WORK INSTRUCTIONS — Only an exact repeat of the listing, without its images, counts as the answer.

=== Section Start ===

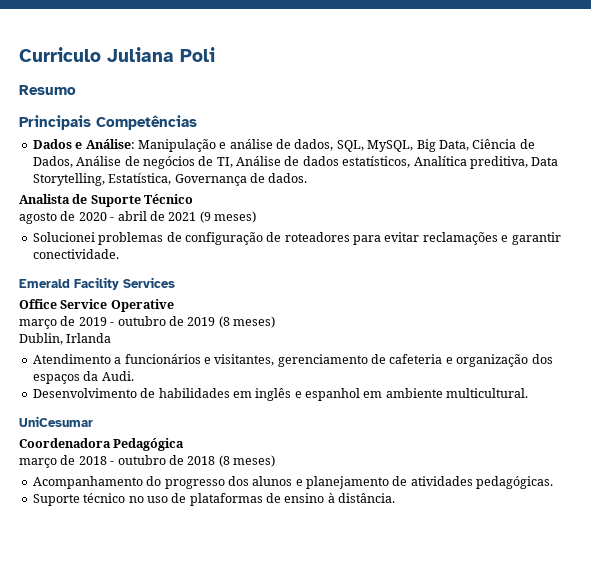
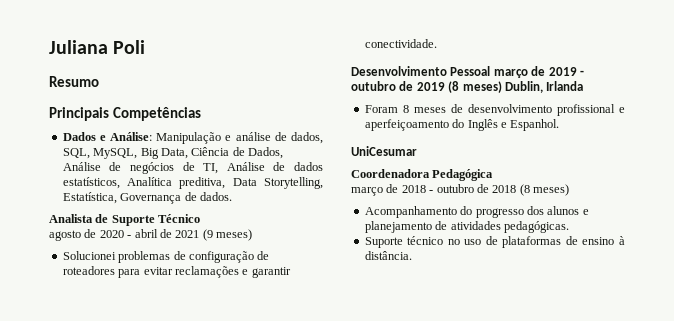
- Curriculo Juliana Poli
+ Juliana Poli
- Emerald Facility Services
- Office Service Operative
- março de 2019 - outubro de 2019 (8 meses)
- Dublin, Irlanda
+ Desenvolvimento Pessoal março de 2019 - outubro de 2019 (8 meses) Dublin, Irlanda
- Atendimento a funcionários e visitantes, gerenciamento de cafeteria e organização dos espaços da Audi.
- Desenvolvimento de habilidades em inglês e espanhol em ambiente multicultural.
+ Foram 8 meses de desenvolvimento profissional e aperfeiçoamento do Inglês e Espanhol.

=== Section End ===

SOLUTION TO THIS EXERCISE —
- Curriculo Juliana Poli
+ Juliana Poli
- Emerald Facility Services
- Office Service Operative
- março de 2019 - outubro de 2019 (8 meses)
- Dublin, Irlanda
+ Desenvolvimento Pessoal março de 2019 - outubro de 2019 (8 meses) Dublin, Irlanda
- Atendimento a funcionários e visitantes, gerenciamento de cafeteria e organização dos espaços da Audi.
- Desenvolvimento de habilidades em inglês e espanhol em ambiente multicultural.
+ Foram 8 meses de desenvolvimento profissional e aperfeiçoamento do Inglês e Espanhol.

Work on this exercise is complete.